L'Eastern Mantra, quant à lui, est beaucoup plus étrange : des paroles déformées sont répétées inlassablement au premier plan alors que le morceau semble tour à tour enfler puis désenfler, empreint d'une sorte de respiration régulière presque inquiétante — sur lequel se superposent divers instruments (une percussion à l'arrière-plan, beaucoup moins "mécanique" que sur l'autre piste) et des enregistrements de voix et de chants… C'est la face à la fois la plus "humaine" et la plus dérangeante (l'image qui me viendrait en tête à l'écoute de cette "chanson" serait celle d'un homme dans un état second déambulant à travers une ville mais se sentant complètement détaché d'elle, perdu dans ses pensées, incapable de se libérer de ces voix obsédantes, de ce trouble intérieur).

Les deux faces sont aussi ambivalentes que réellement hypnotiques, et peuvent toutes deux amener à une sorte de transe, chacune d'une manière différente (presque opposée).

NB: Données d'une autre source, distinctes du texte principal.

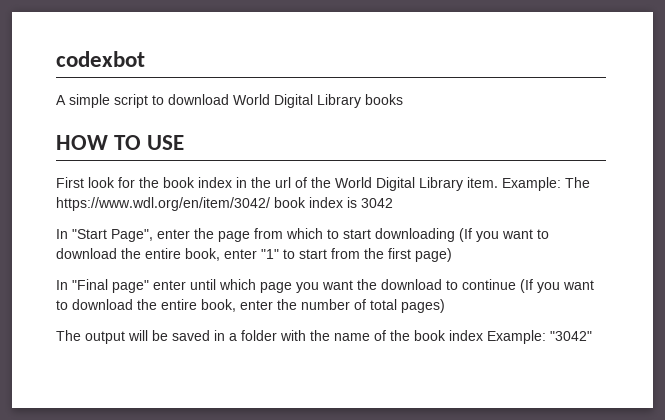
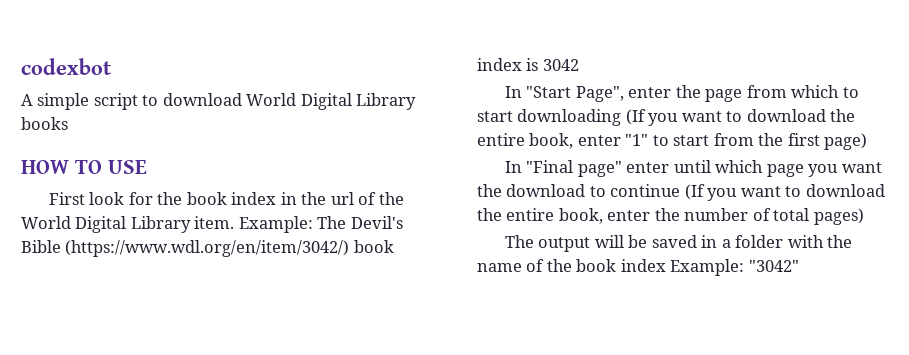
[56,197,270,211] https://www.wdl.org/en/item/3042/ -> [350,216,403,229] [21,240,350,257] Devil's Bible (https://www.wdl.org/en/item/3042/)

Quant à l'interprétation que l'on peut faire de chaque "mantra", elle est en fin de compte aussi subjective que subvertie par le doute quant au titre des pistes… et par le titre du disque.

"Three Mantras", par certains aspects, est une énigme : y a-t-il une symbolique, un sens à ces morceaux (un monde "occidental" et un monde "oriental", qui fonctionneraient selon différents rythmes et tourneraient selon leurs propres codes à l'infini) ? Où est, ou qu'est le "troisième mantra" annoncé par le titre ? Pourquoi cette confusion au niveau des titres des pistes ? Toujours est-il que ce disque est une belle réussite, troublante, dansante et intéressante à la fois ; l'un de ces EPs qui, s'ils ne sont pas des disques aussi variés et "majeurs" que des albums, sont de petits bijoux parfaits en leur genre.


— lamuya-zimina


(*) : Le disque n'indique pas clairement quelle piste est le Western Mantra ou laquelle est l'Eastern Mantra, ce qui donne lieu à une certaine confusion… Personnellement, je fais plus confiance aux notes qui indiquent la présence d'enregistrements du marché de Jérusalem sur l'Eastern Mantra (que l'on entend sur la seconde piste de l'édition CD) qu'au fait que l'Eastern Mantra soit indiquée en premier au dos de la pochette. La confusion est-elle volontaire ? Allez savoir… À noter que, sur l'édition vinyle, il n'y a aucune indication permettant de distinguer une face de l'autre.